Dogs are smarter than cats, says study


We all know the stereotype: clever, aloof cats looking disapprovingly at dogs who are loveable but daft as a brush. However, a recent study has just turned that around: according to the conclusions of researchers across six universities in several countries – Denmark, US, Brazil and South Africa – a dog’s cognitive capabilities are actually superior to those of a cat.

Researcher came to this conclusion after using a newly-developed technique to count neurons in the brains of cats and dogs. The principle is simple: as neurons are the cells that process information, the more neurons are found in the brain, the higher are said brain’s processing capabilities.

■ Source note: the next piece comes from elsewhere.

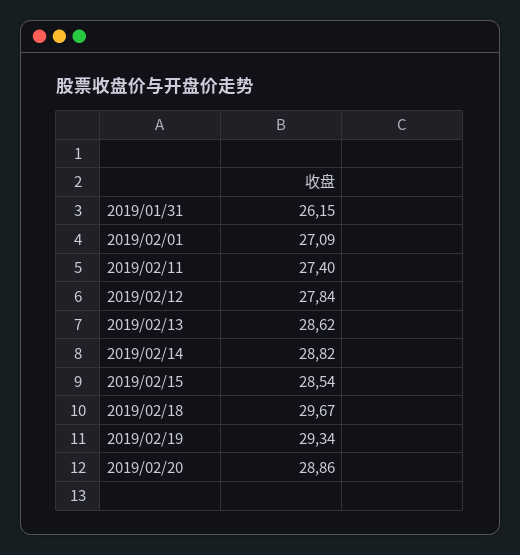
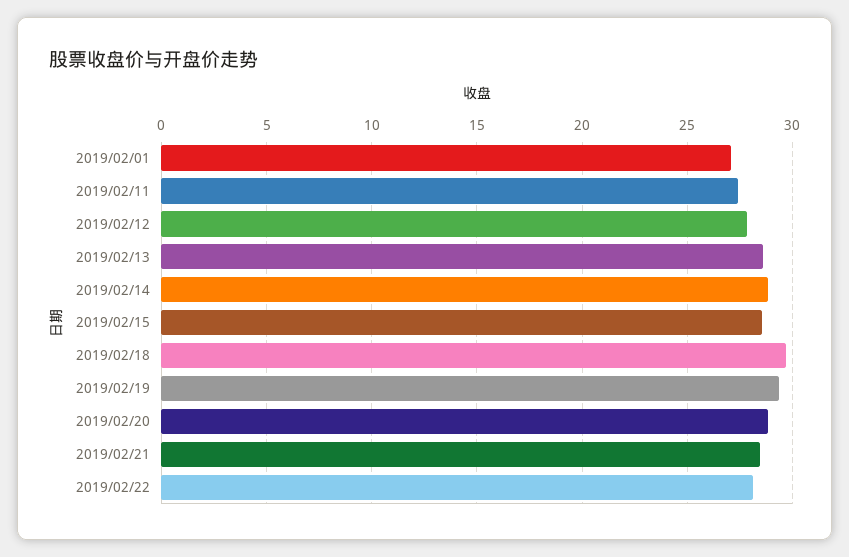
2019/01/31: 26.15 -> none
2019/02/21: none -> 28.5
2019/02/22: none -> 28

When the researcher went to examine the cerebral cortex of dogs and cats, they found that an average cat has 250 million neurons, whereas that of a mixed-breed dog weighting 15 pounds has 429 million neurons. The difference was even bigger when observing the cerebral cortex of a Golden Retriever: the count was of 627 million neurons.

Suzana Herculano-Houzel, associate professor of psychology and biological sciences at Vanderbilt University, in Nashville, Tennessee, says, “It is fair to say, then, that dogs have about twice as many neurons as cats in their cerebral cortex, and this implies that dogs have more cognitive capabilities than cats.”

So, there you have it: according to science, dogs are smarter than cats. But as neither is quite smart enough to understand this study, we can say as much without hurting Felix’s feelings.